ABOUT THIS EXERCISE: After locating the line that holds "Other Long-Term Liabilities | 2015: 2.4", output it and all following lines word for word, stopping only at the end of the data.
═════ DATASET EXTRACT
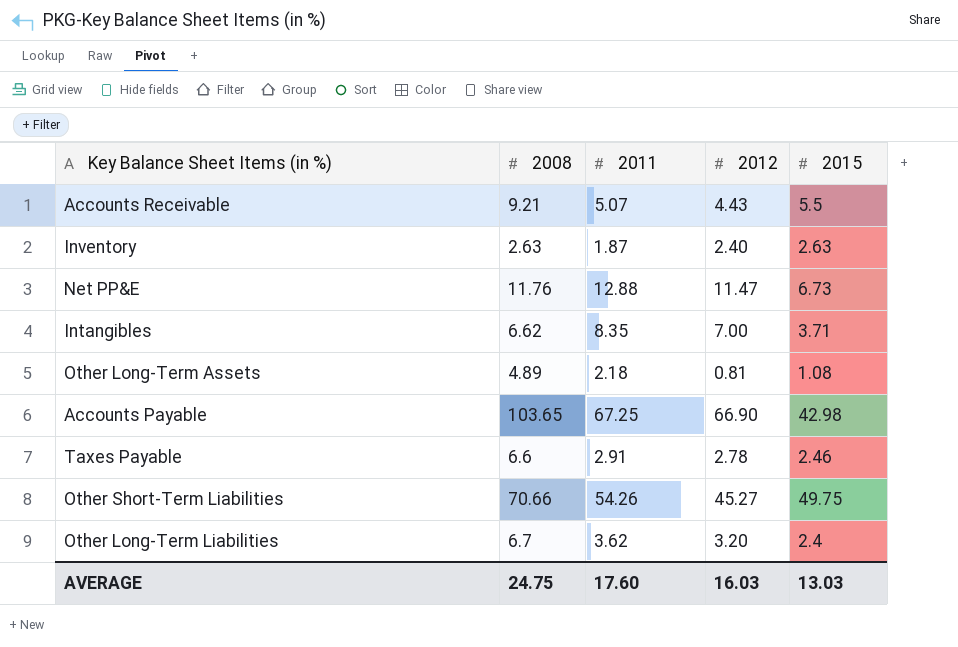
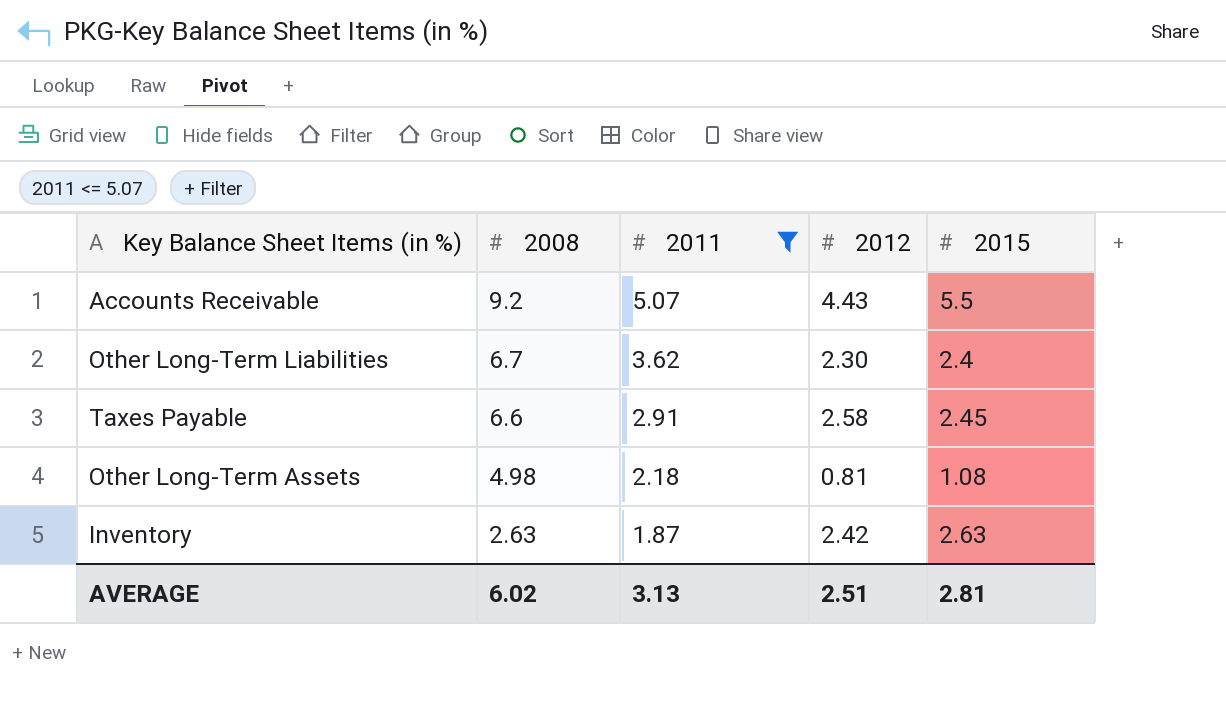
filter: none -> 2011 <= 5.07
row order: none -> 2008 descending
Accounts Receivable | 2008: 9.21 -> 9.2
Other Long-Term Liabilities | 2012: 3.20 -> 2.30
Taxes Payable | 2012: 2.78 -> 2.58
Taxes Payable | 2015: 2.46 -> 2.45
Other Long-Term Assets | 2008: 4.89 -> 4.98
Inventory | 2012: 2.40 -> 2.42
AVERAGE | 2008: 24.75 -> 6.02
AVERAGE | 2011: 17.60 -> 3.13
AVERAGE | 2012: 16.03 -> 2.51
AVERAGE | 2015: 13.03 -> 2.81

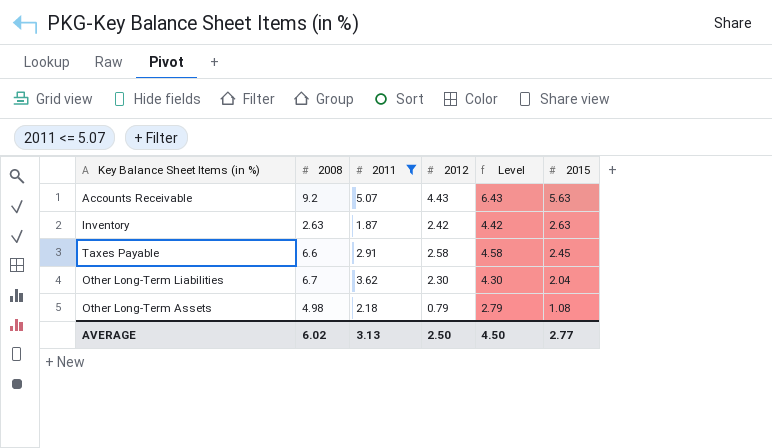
row order: 2008 descending -> 2015 descending
column Level | formula: none -> [2012] + 2
Accounts Receivable | 2015: 5.5 -> 5.63
Other Long-Term Liabilities | 2015: 2.4 -> 2.04
Other Long-Term Assets | 2012: 0.81 -> 0.79
AVERAGE | 2012: 2.51 -> 2.50
AVERAGE | 2015: 2.81 -> 2.77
══════════
RESULT:
Other Long-Term Liabilities | 2015: 2.4 -> 2.04
Other Long-Term Assets | 2012: 0.81 -> 0.79
AVERAGE | 2012: 2.51 -> 2.50
AVERAGE | 2015: 2.81 -> 2.77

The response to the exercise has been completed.